* TASK DETAILS *
Please return exactly the lines from the beginning of the listing up to and including the line with "subtotal: 2025.40 -> 2419.80", with no pictures.

START SOURCE MATERIAL

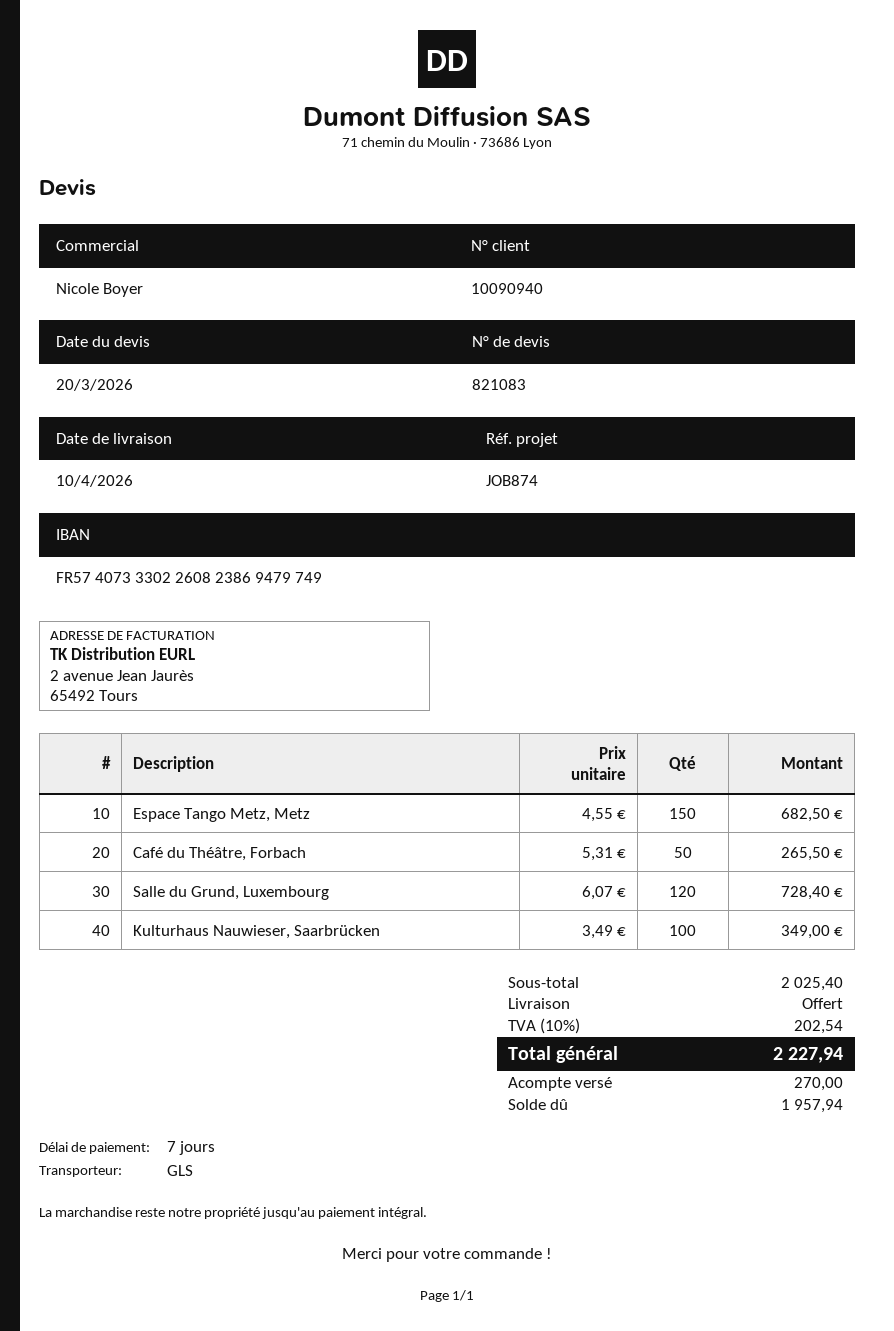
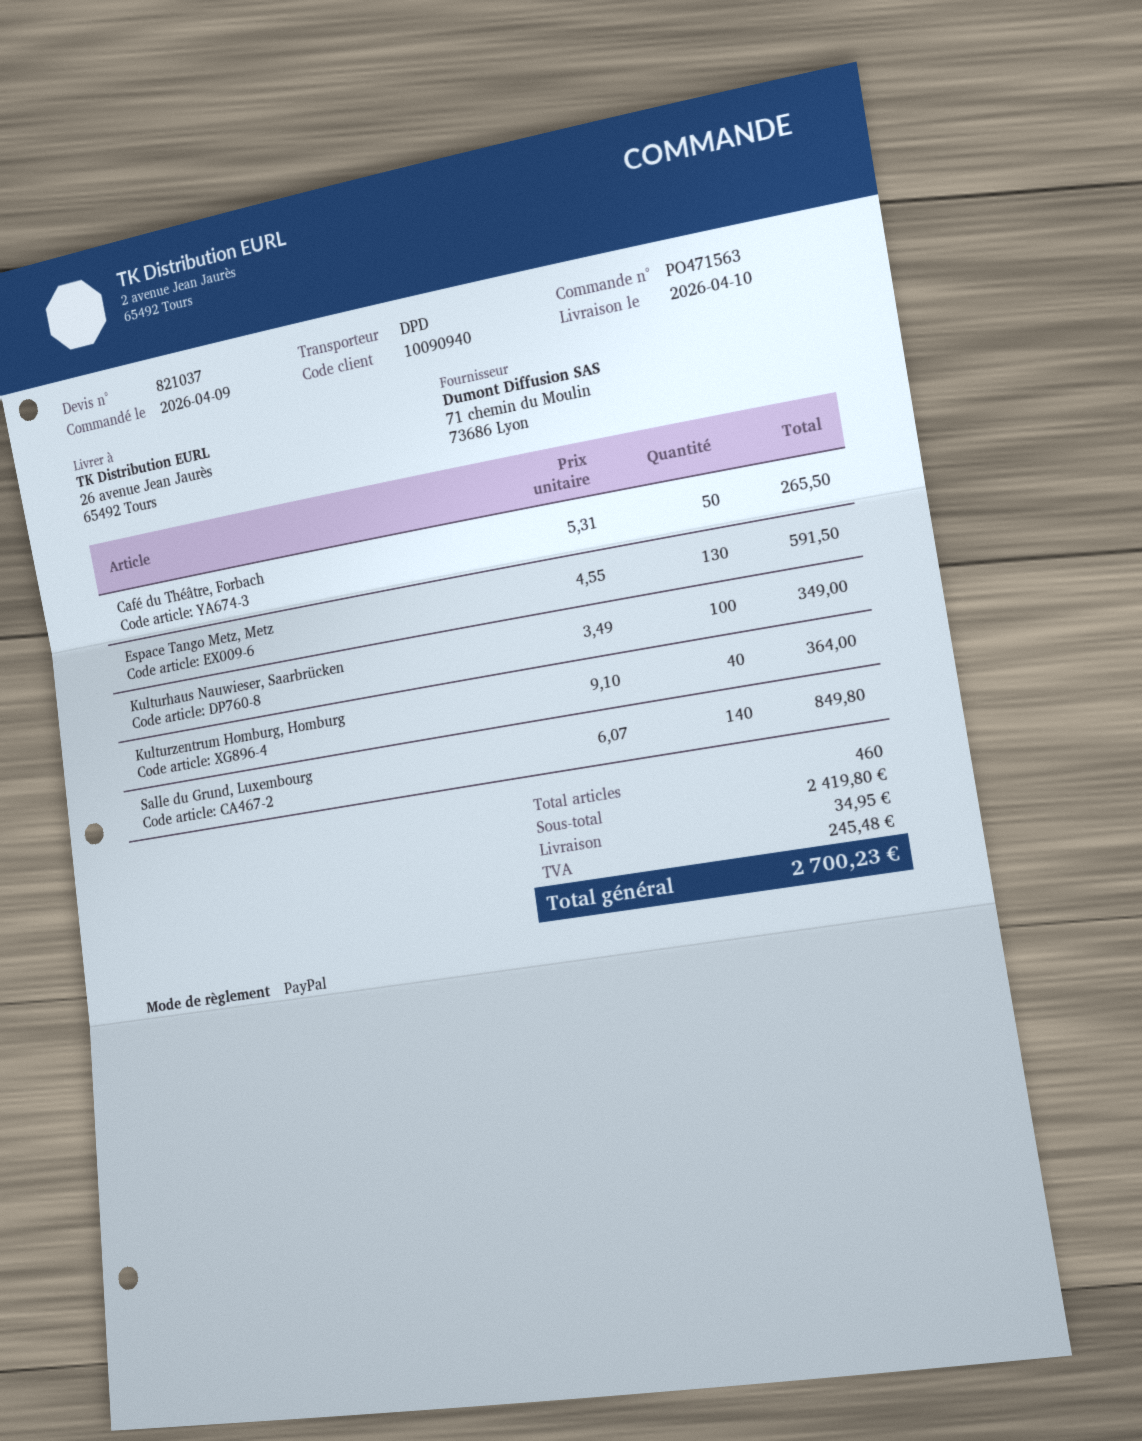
quote number: 821083 -> 821037
shipping method: GLS -> DPD
Espace Tango Metz, Metz: 150 x 4.55 = 682.50 -> 130 x 4.55 = 591.50
Salle du Grund, Luxembourg: 120 x 6.07 = 728.40 -> 140 x 6.07 = 849.80
Kulturzentrum Homburg, Homburg: none -> 40 x 9.10 = 364.00
subtotal: 2025.40 -> 2419.80
shipping: 0.00 -> 34.95
tax: 202.54 -> 245.48
total: 2227.94 -> 2700.23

END SOURCE MATERIAL

* ANSWER BOX *
quote number: 821083 -> 821037
shipping method: GLS -> DPD
Espace Tango Metz, Metz: 150 x 4.55 = 682.50 -> 130 x 4.55 = 591.50
Salle du Grund, Luxembourg: 120 x 6.07 = 728.40 -> 140 x 6.07 = 849.80
Kulturzentrum Homburg, Homburg: none -> 40 x 9.10 = 364.00
subtotal: 2025.40 -> 2419.80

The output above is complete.